In response to Bloomberg’s latest version of the narrative, we present the following facts: Siri and Topsy never shared servers; Siri has never been deployed on servers sold to us by Super Micro; and Topsy data was limited to approximately 2,000 Super Micro servers, not 7,000. None of those servers has ever been found to hold malicious chips.
As a matter of practice, before servers are put into production at Apple they are inspected for security vulnerabilities and we update all firmware and software with the latest protections. We did not uncover any unusual vulnerabilities in the servers we purchased from Super Micro when we updated the firmware and software according to our standard procedures.
We are deeply disappointed that in their dealings with us, Bloomberg’s reporters have not been open to the possibility that they or their sources might be wrong or misinformed.
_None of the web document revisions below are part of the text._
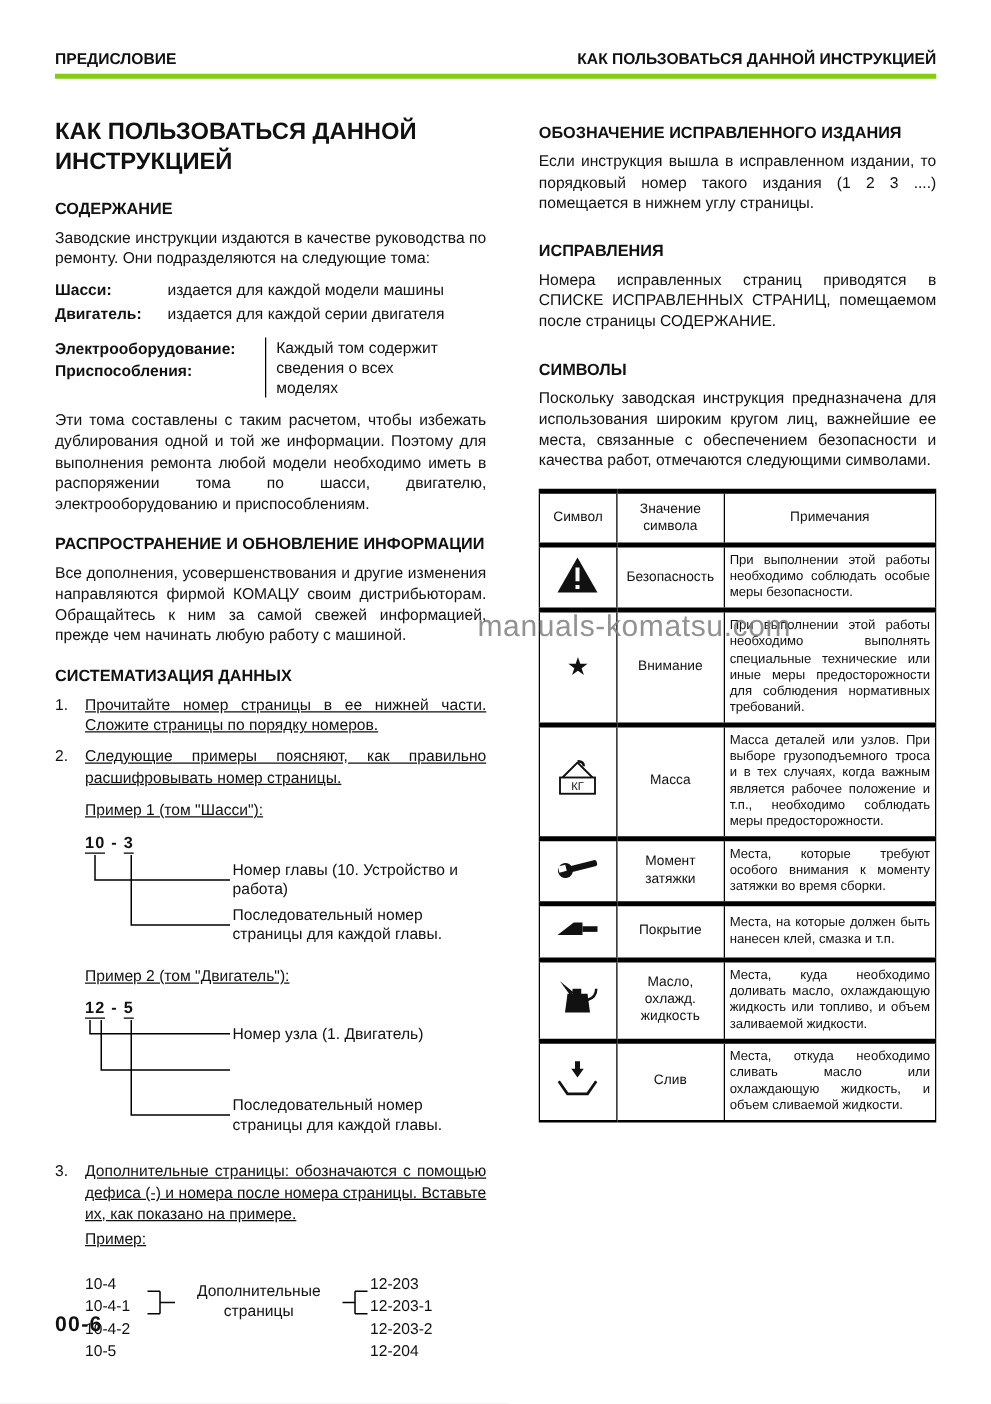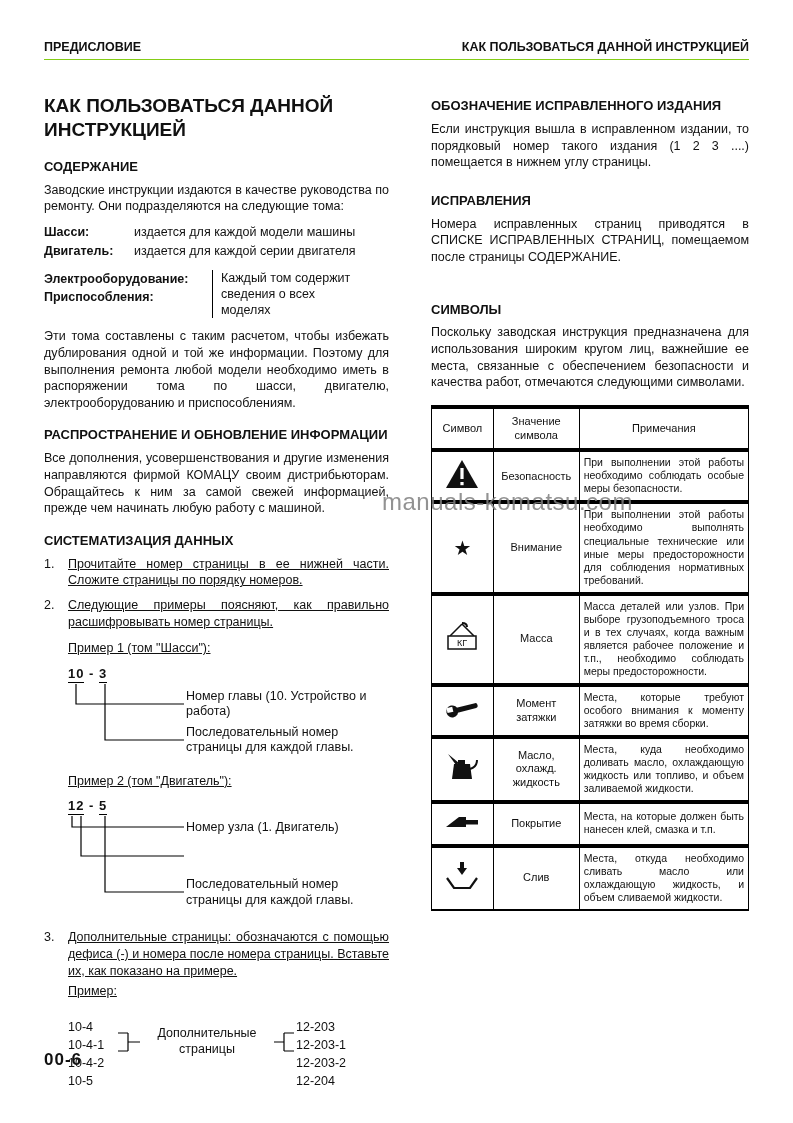"ПРЕДИСЛОВИЕ" .header { border-bottom: 1px solid #84cc16 -> 4px solid #84cc16 }
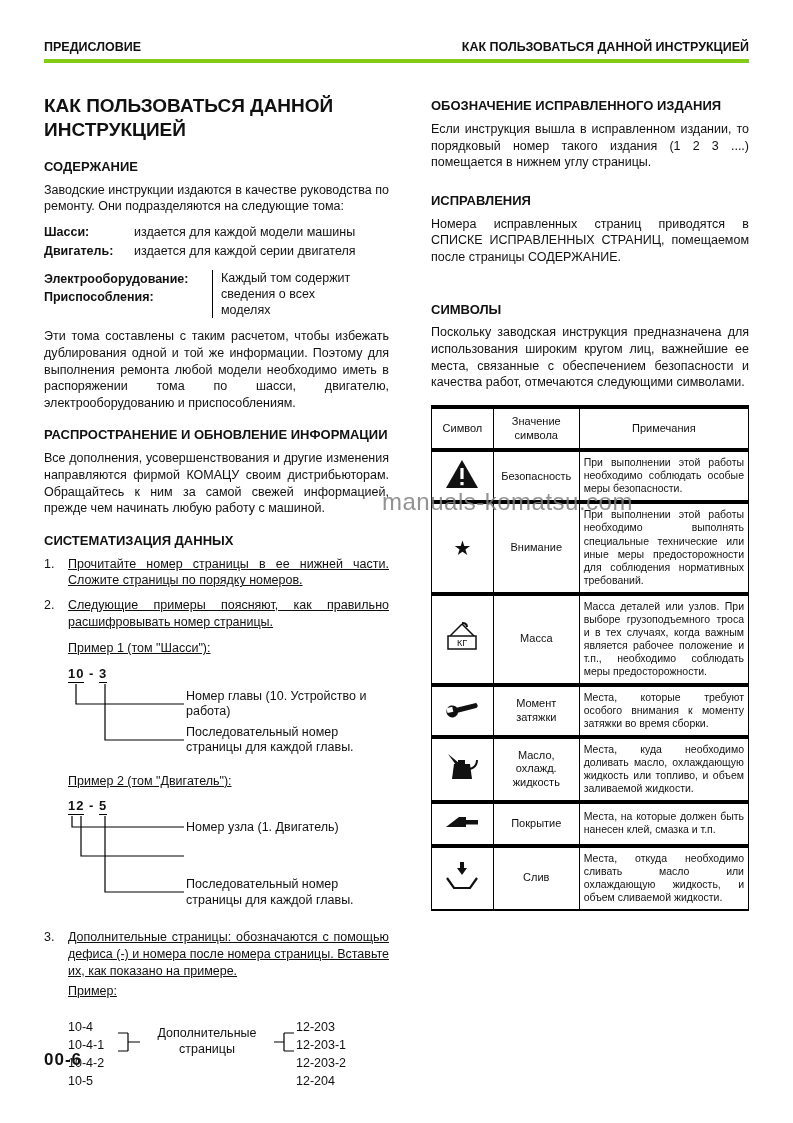"СИМВОЛЫ" div.sec-heading { margin-top: 36px -> 22px }
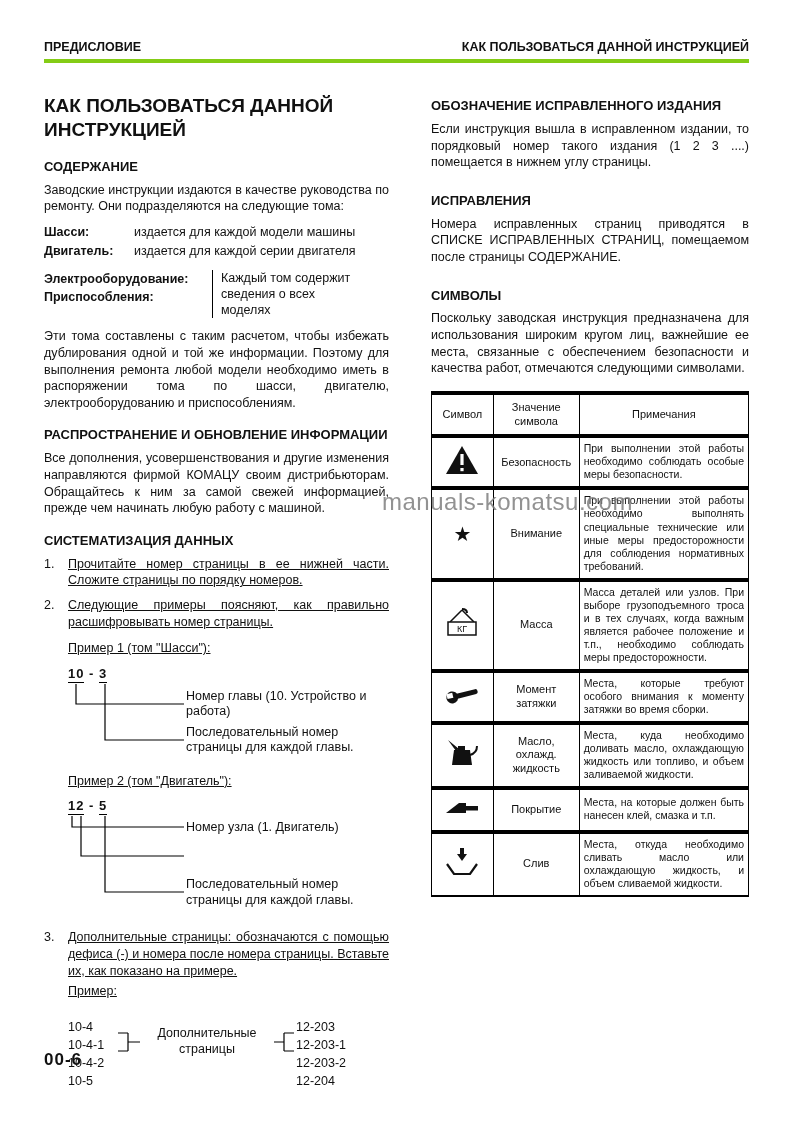"Масло, охлажд. жидкость" tr { order: before "Покрытие" -> after "Покрытие" }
Our best guess is that they are confusing their story with a previously-reported 2016 incident in which we discovered an infected driver on a single Super Micro server in one of our labs. That one-time event was determined to be accidental and not a targeted attack against Apple.
While there has been no claim that customer data was involved, we take these allegations seriously and we want users to know that we do everything possible to safeguard the personal information they entrust to us. We also want them to know that what Bloomberg is reporting about Apple is inaccurate.
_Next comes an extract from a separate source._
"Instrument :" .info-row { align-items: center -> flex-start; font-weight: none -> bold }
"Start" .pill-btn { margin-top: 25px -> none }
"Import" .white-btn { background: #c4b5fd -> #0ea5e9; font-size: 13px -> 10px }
Apple has always believed in being transparent about the ways we handle and protect data. If there were ever such an event as Bloomberg News has claimed, we would be forthcoming about it and we would work closely with law enforcement. Apple engineers conduct regular and rigorous security screenings to ensure that our systems are safe. We know that security is an endless race and that’s why we constantly fortify our systems against increasingly sophisticated hackers and cybercriminals who want to steal our data.
This is probably only the beginning
As a company that has made privacy and security a core part of its identity, Apple has a lot to lose from a big hacking scandal, even if one of its server suppliers deserves most of the blame. It’s also the world’s most valuable publicly traded company, and could suffer serious penalties from misrepresenting the facts of serious security issues like this.
Apple’s statement leaves little room for interpretation. The company claiming that it “has never found malicious chips, hardware manipulations, or vulnerabilities purposely planted in any server” is totally unambiguous, as is the assertion that the company never had contact with the FBI or any other agency about it.
Bloomberg, for its part, says that it has detailed accounts from three Apple insiders and four of six U.S. officials that confirm Apple was a victim.
Given the seriousness of the report, and the potential financial, legal, and diplomatic fallout from it, it is likely we’ll hear a lot more about it in the coming days and weeks.